Так же глубоко на Йорка повлияли события 19 августа 1987 года, когда безработный рабочий Майкл Райан вооружился двумя полуавтоматическими винтовками и пистолетом и отправился на улицы Хангефорда. Он застрелил шестнадцать человек, включая свою мать, а затем покончил с собой. Тому было тогда 16 лет, и он написал песню «Sulk», позднее она вошла во второй альбом Radiohead — «The Bends». В косвенной форме она повествовала о той перестрелке.
И все же образ чувствительного аутсайдера несколько преувеличен. У Тома была девушка, компания друзей. По крайней мере, его отчужденность и разочарование не превышали обычного защитного барьера, который воздвигают против мира многие подростки. Все, кто знал Тома тогда и позже, утверждают, что за драматическим образом скрывался отличный парень, с которым было легко общаться.
Благодаря группе On A Friday Йорк создал своего рода кокон вокруг своей творческой деятельности. Это была не просто дружеская компания: все участники уважали поразительный музыкальный талант своего лидера. Они также обеспечили ему безопасность, которую он так ценил, и подтверждение того, что его песни по-настоящему хороши. Как многие люди с артистическим даром. Том отчаянно метался между абсолютной верой в свое великое предназначение и ужасным чувством, что, возможно, все его песни ничего не стоят. Даже в юности это превращало создание музыки в мучительный процесс. Вероятно, тогда музыкант надеялся, что ощущение неадекватности пройдет, но сочинение музыки оставалось все той же мукой, а с годами становилось еще тяжелее...
Согласно популярной классической психологии, во всем виноваты нездоровый глаз, трудное детство, автокатастрофа и жестокие насмешки сверстников.

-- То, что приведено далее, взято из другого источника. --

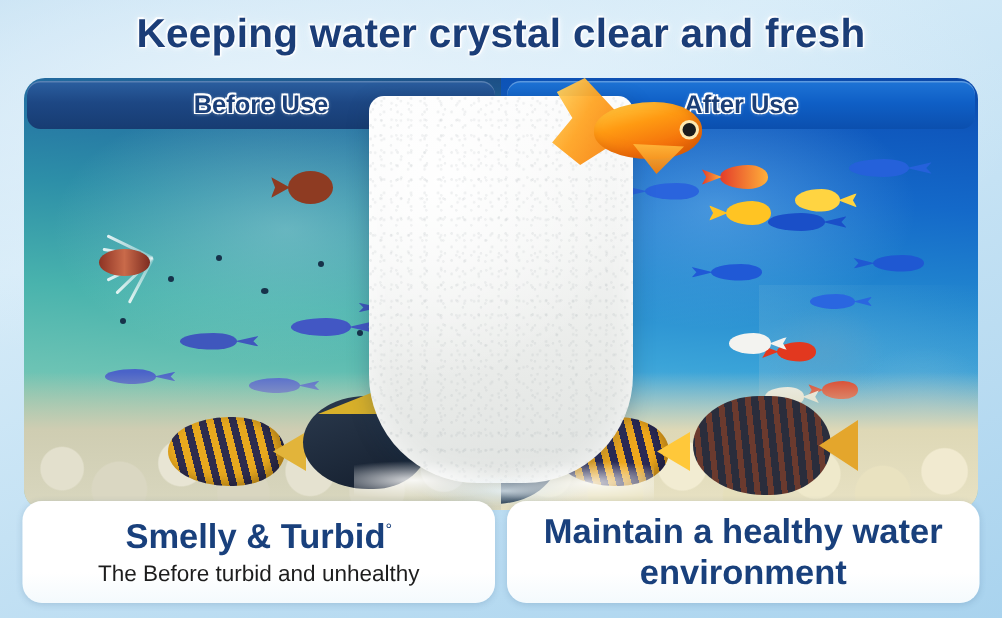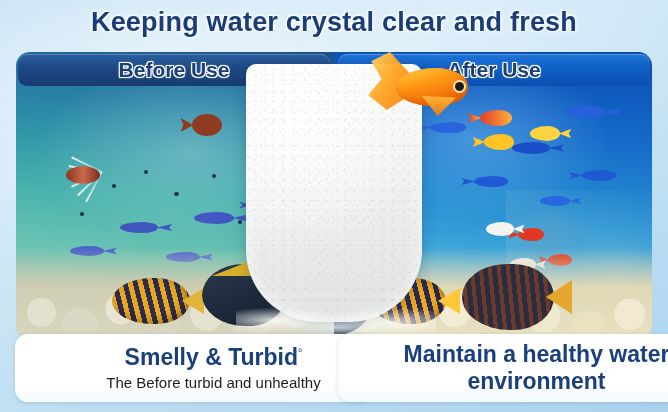--- a/index.html
+++ b/index.html
@@ -119,7 +119,7 @@
     box-shadow:inset 0 1px 0 rgba(255,255,255,.28);
   }
   .badge span{
-    font-size:21px;font-weight:bold;color:#1b3f78;
+    font-size:17px;font-weight:bold;color:#1b3f78;
     text-shadow:
       -1px -1px 0 #fff, 1px -1px 0 #fff, -1px 1px 0 #fff, 1px 1px 0 #fff,
       0 0 3px #dbeaf8;

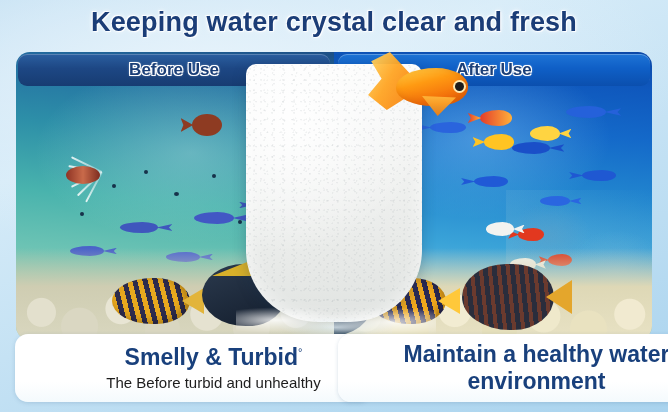--- a/index.html
+++ b/index.html
@@ -184,7 +184,7 @@
     position:absolute;top:334px;height:68px;border-radius:13px;
     background:linear-gradient(180deg,#ffffff 0%,#ffffff 70%,#f4fafd 100%);
     box-shadow:0 1px 4px rgba(60,100,140,.20);
-    display:flex;flex-direction:column;align-items:center;justify-content:center;padding-left:41px;
+    display:flex;flex-direction:column;align-items:center;justify-content:center;
   }
   .cap-left{left:15px;width:315px;}
   .cap-right{left:338px;width:315px;}

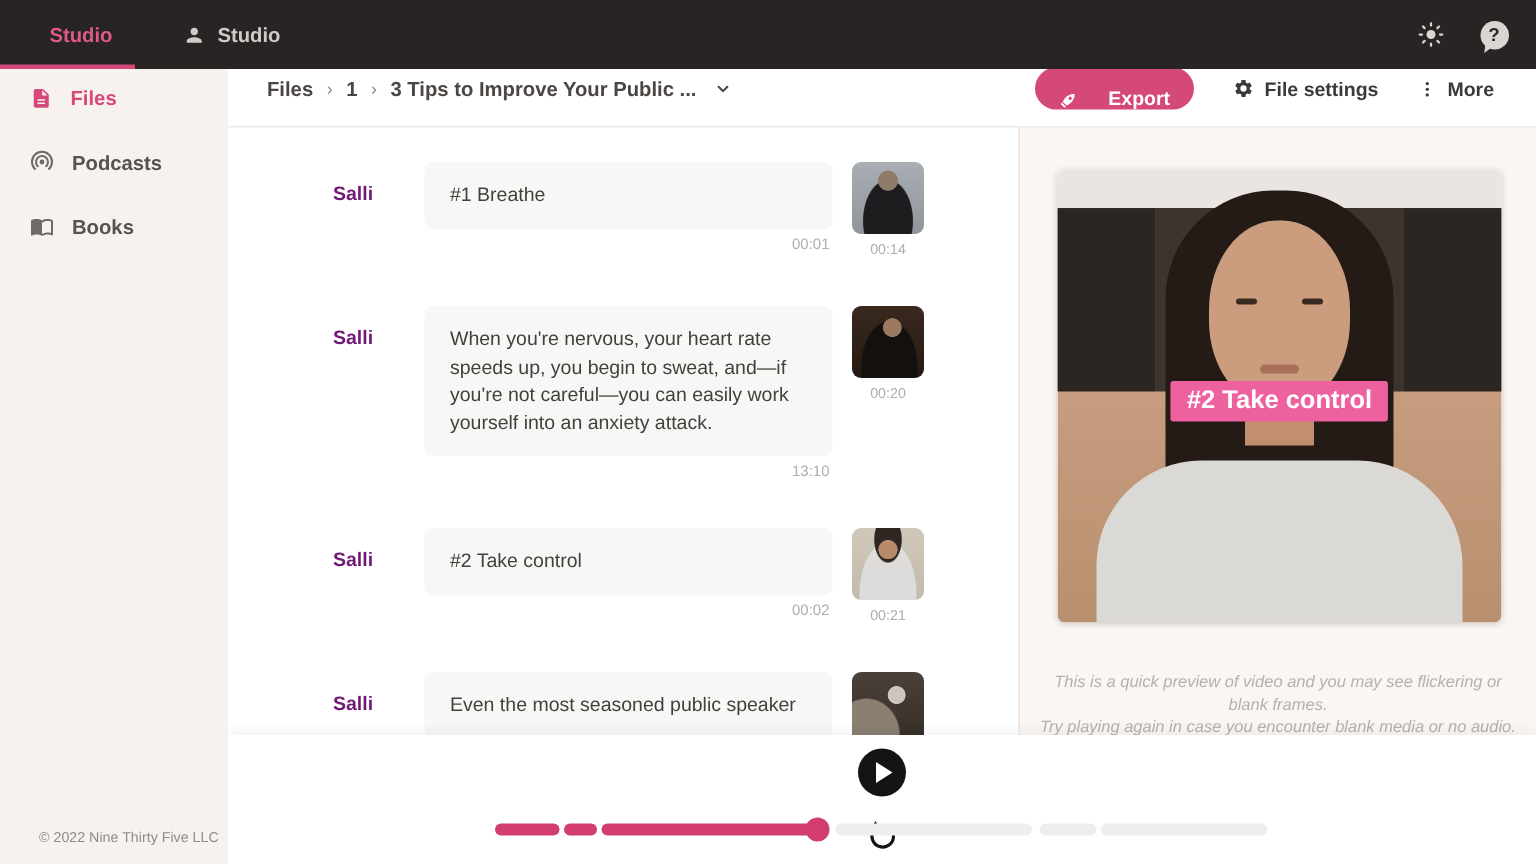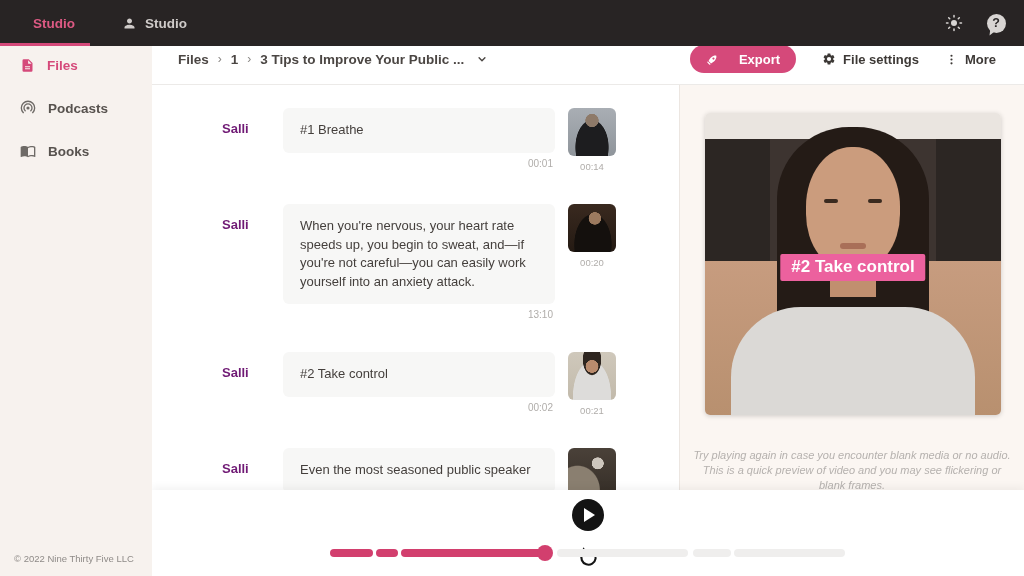--- a/index.html
+++ b/index.html
@@ -32,7 +32,7 @@
   .crumb-sep { color:#8a8784; font-size:12px; font-weight:400; }
   .crumb-caret { display:flex; align-items:center; cursor:pointer; margin-left:2px; }
   .header-actions { margin-left:auto; display:flex; align-items:center; gap:26px; padding-right:28px; }
-  .export-btn { display:flex; align-items:center; gap:20px; background:var(--brand,#d5497a); color:#fff; font-size:13px; font-weight:700; height:28px; padding:0 16px; border-radius:14px; border:none; cursor:pointer; }
+  .export-btn { display:flex; align-items:flex-end; gap:20px; background:var(--brand,#d5497a); color:#fff; font-size:13px; font-weight:700; height:28px; padding:0 16px; border-radius:14px; border:none; cursor:pointer; }
   .flat-btn { display:flex; align-items:center; gap:7px; background:none; border:none; font-size:13px; font-weight:700; color:#3d3936; cursor:pointer; font-family:Liberation Sans, sans-serif; }
 
   

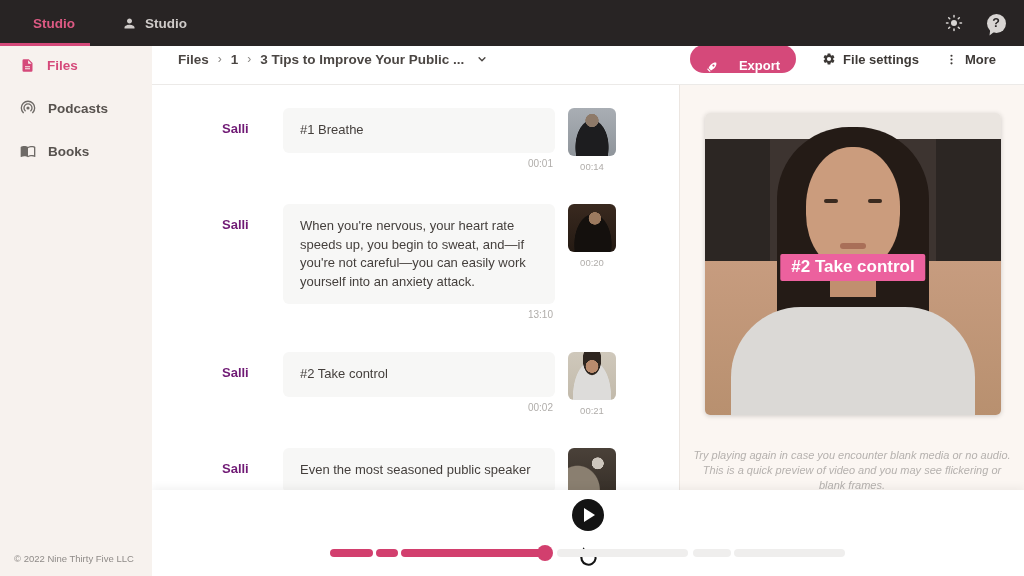--- a/index.html
+++ b/index.html
@@ -252,8 +252,8 @@
       <div class="pv-caption">#2 Take control</div>
     </div>
     <div class="disclaimer">
+      <div>This is a quick preview of video and you may see flickering or blank frames.</div>
       <div>Try playing again in case you encounter blank media or no audio.</div>
-      <div>This is a quick preview of video and you may see flickering or blank frames.</div>
     </div>
   </div>
 

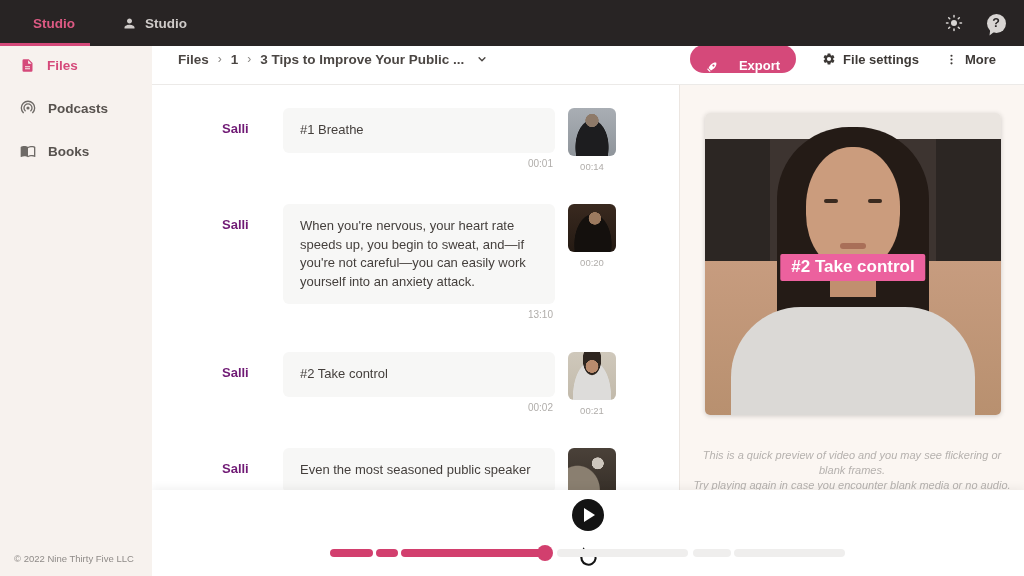--- a/index.html
+++ b/index.html
@@ -23,7 +23,7 @@
   .side-item { display:flex; align-items:center; gap:12px; padding:0 0 0 20px; height:24px; margin-top:19px; font-size:13.5px; font-weight:700; color:#57524e; cursor:pointer; }
   .side-item.active { color:var(--brand,#d5497a); }
   .side-item svg { flex:0 0 auto; }
-  .copyright { position:absolute; left:14px; bottom:12px; font-size:9.5px; color:#8f8b88; }
+  .copyright { position:absolute; left:26px; bottom:12px; font-size:9.5px; color:#8f8b88; }
 
   
   .headerbar { position:absolute; left:152px; top:34px; width:872px; height:51px; background:#fff; border-bottom:1px solid #eceae8; display:flex; align-items:center; z-index:4; }

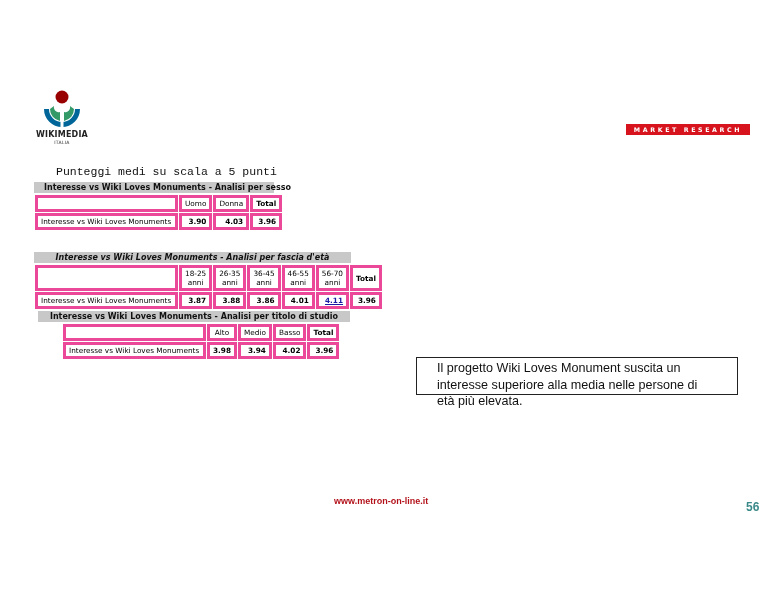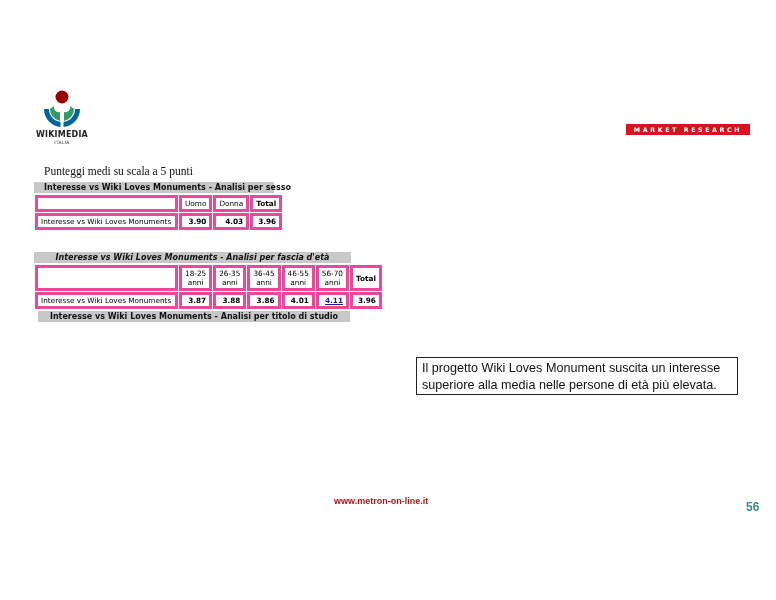--- a/index.html
+++ b/index.html
@@ -23,7 +23,7 @@
     #metron-logo .m-bar { position: absolute; left: 2px; top: 27px; width: 124px; height: 11px; background: #d7141d;
       color: #fff; font-size: 6.3px; font-weight: bold; text-align: center; line-height: 11px; letter-spacing: 2.6px; }
 
-    .subtitle { left: 28px; top: 165px; font-family: Liberation Serif, serif; font-size: 11.5px; color: #111; padding-left: 16px; }
+    .subtitle { left: 40px; top: 165px; font-family: Liberation Mono, monospace; font-size: 11.5px; color: #111; padding-left: 16px; }
 
     .tbl-header { background: #c8c8c8; font-family: "DejaVu Sans", sans-serif; font-weight: bold; font-size: 8px;
       color: #111; line-height: 11px; height: 11px; white-space: nowrap; }

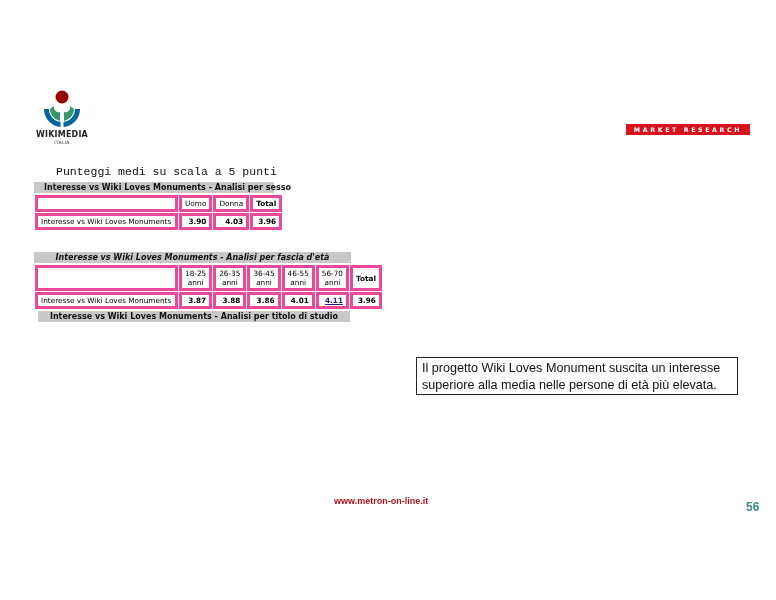--- a/index.html
+++ b/index.html
@@ -117,6 +117,24 @@
   <div class="tbl-header" style="width:312px; text-align:center;">
     <span>Interesse vs Wiki Loves Monuments - Analisi per titolo di studio</span>
   </div>
+  <table class="data" style="margin-left:24px; margin-top:1px;">
+    <tbody>
+        <tr>
+      <td style="width:131px;"></td>
+      <td class="head">Alto</td>
+      <td class="head">Medio</td>
+      <td class="head">Basso</td>
+      <td class="head bold">Total</td>
+    </tr>
+    <tr>
+      <td>Interesse vs Wiki Loves Monuments</td>
+      <td class="num">3.98</td>
+      <td class="num">3.94</td>
+      <td class="num">4.02</td>
+      <td class="num">3.96</td>
+    </tr>
+  </tbody>
+    </table>
 </div>
 
 <div class="abs callout">Il progetto Wiki Loves Monument suscita un interesse superiore alla media nelle persone di età più elevata.</div>

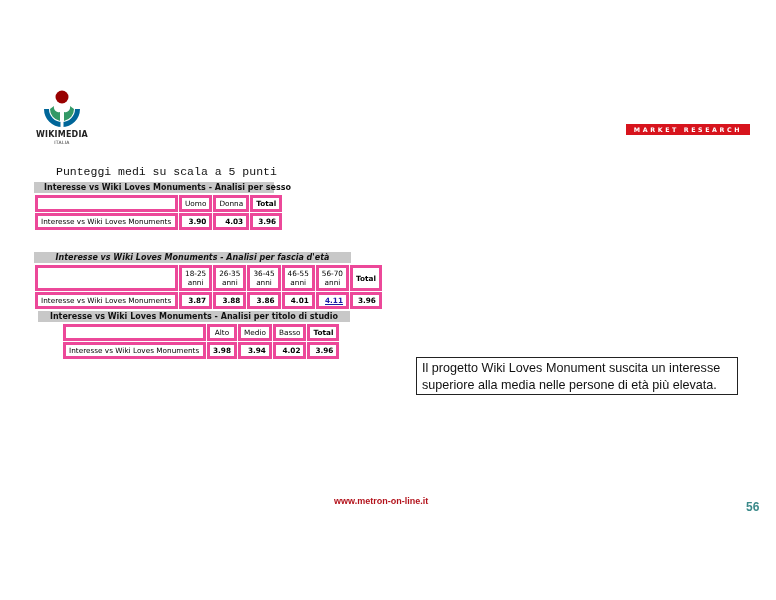--- a/index.html
+++ b/index.html
@@ -37,7 +37,7 @@
     table.data td.link { color: #1a1aa6; text-decoration: underline; }
 
     .callout { left: 416px; top: 357px; width: 322px; height: 38px; border: 1.3px solid #222;
-      font-family: "Liberation Sans", sans-serif; font-size: 12.6px; line-height: 16.5px; padding: 2px 5px; box-sizing: border-box; color: #111; }
+      font-family: "Liberation Sans", sans-serif; font-size: 12.6px; line-height: 16.5px; padding: 2px 20px; box-sizing: border-box; color: #111; }
 
     .footer-url { left: 334px; top: 496px; font-family: "Liberation Sans", sans-serif; font-weight: bold; font-size: 9px; color: #b3121b; }
     .page-num { left: 746px; top: 500px; font-family: "Liberation Sans", sans-serif; font-weight: bold; font-size: 12px; color: #3b8a8a; }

В действительности Том вырос бы таким же неуклюжим, но творческим парнем, будь у него оба глаза в порядке. Его младший брат Энди, родившийся на четыре года позже, в 1972 году, во многом похож на Тома. Он тоже создал музыкальную группу (имевшую мимолетный успех под именем Unbelievable Truth), тоже боролся с противоречием между стремлением быть «рок-звездой» и оставаться частным человеком. Энди называл Тома «Додо», и для обоих была характерна одинаковая уязвимость, ощущение, что они выглядят «белыми воронами» из-за отказа подражать толпе. Тем не менее уже много лет спустя, когда детство осталось далеко позади. Том снова и снова пытался объяснить свои поступки и поведение обстоятельствами прошлого.
«Когда мне было восемнадцать, я работал в баре, — рассказал он в интервью журналу «Rolling Stone», — и одна безумная тетка сказала мне: „У тебя красивые глаза, но совсем неправильные". Когда меня одолевает паранойя, я просто вспоминаю ее слова».